- Opening Delimiter -
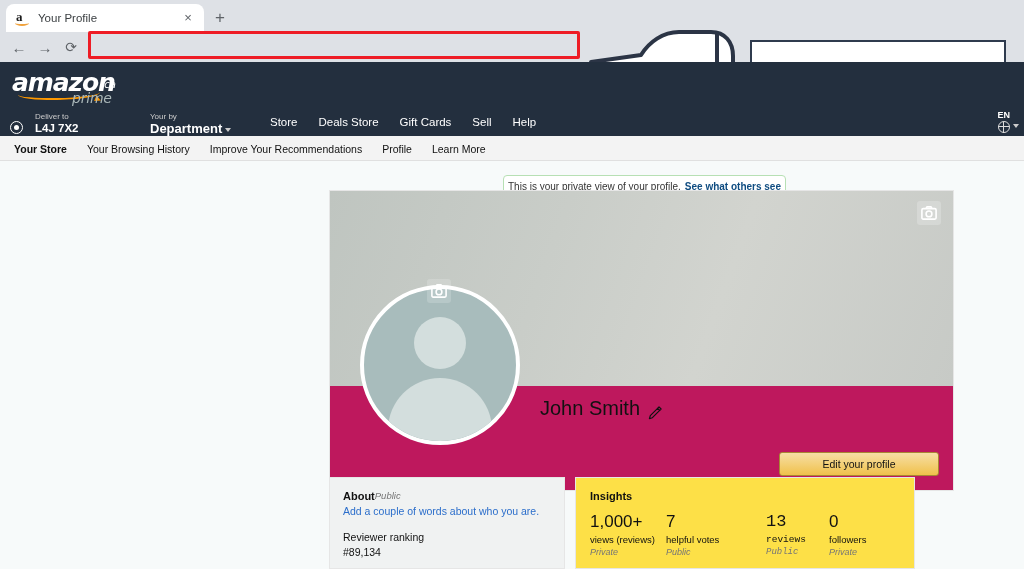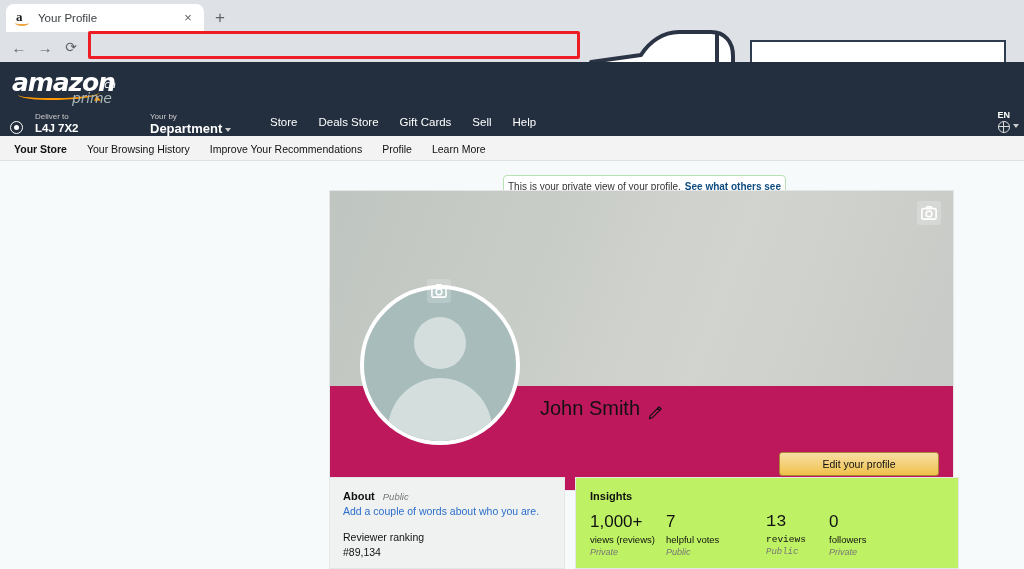--- a/index.html
+++ b/index.html
@@ -200,7 +200,7 @@
     position:absolute; left:0; top:316px; width:236px; height:92px;
     background:#f0f2f2; border:1px solid #e6e6e6; padding:12px 13px;
   }
-  .about-head { display:flex; align-items:flex-end; gap:8px; }
+  .about-head { display:flex; align-items:flex-start; }
   .about-title { font-size:11px; font-weight:bold; color:#111; }
   .about-vis { font-size:9.5px; color:#767676; font-style:italic; }
   .about-prompt { font-size:10.5px; color:#2b6ecb; margin-top:3px; cursor:pointer; }

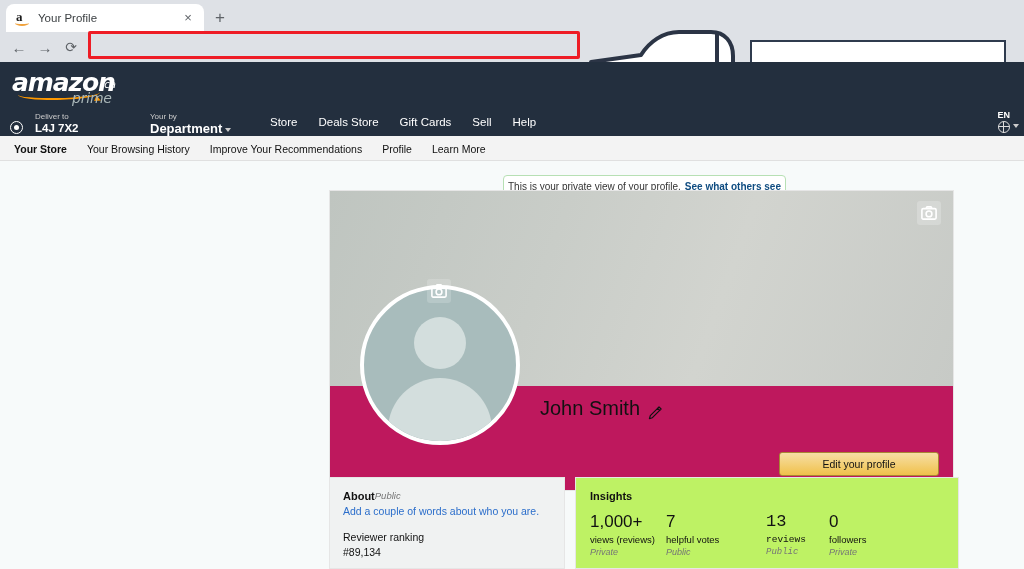--- a/index.html
+++ b/index.html
@@ -208,8 +208,8 @@
   .rank-value { font-size:10.5px; color:#111; margin-top:3px; }
 
   .insights-card {
-    position:absolute; left:246px; top:316px; width:384px; height:92px;
-    background:#bef264; border:1px solid #e6e6e6; padding:12px 14px;
+    position:absolute; left:246px; top:316px; width:340px; height:92px;
+    background:#fde047; border:1px solid #e6e6e6; padding:12px 14px;
   }
   .insights-title { font-size:11px; font-weight:bold; color:#111; }
   .insights-row { display:flex; margin-top:10px; }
- Closing Delimiter -
Everything in the listing must be copied exactly except the pictures.

§ SOLVED EXERCISE:
--- a/index.html
+++ b/index.html
@@ -200,7 +200,7 @@
     position:absolute; left:0; top:316px; width:236px; height:92px;
     background:#f0f2f2; border:1px solid #e6e6e6; padding:12px 13px;
   }
-  .about-head { display:flex; align-items:flex-end; gap:8px; }
+  .about-head { display:flex; align-items:flex-start; }
   .about-title { font-size:11px; font-weight:bold; color:#111; }
   .about-vis { font-size:9.5px; color:#767676; font-style:italic; }
   .about-prompt { font-size:10.5px; color:#2b6ecb; margin-top:3px; cursor:pointer; }

--- a/index.html
+++ b/index.html
@@ -208,8 +208,8 @@
   .rank-value { font-size:10.5px; color:#111; margin-top:3px; }
 
   .insights-card {
-    position:absolute; left:246px; top:316px; width:384px; height:92px;
-    background:#bef264; border:1px solid #e6e6e6; padding:12px 14px;
+    position:absolute; left:246px; top:316px; width:340px; height:92px;
+    background:#fde047; border:1px solid #e6e6e6; padding:12px 14px;
   }
   .insights-title { font-size:11px; font-weight:bold; color:#111; }
   .insights-row { display:flex; margin-top:10px; }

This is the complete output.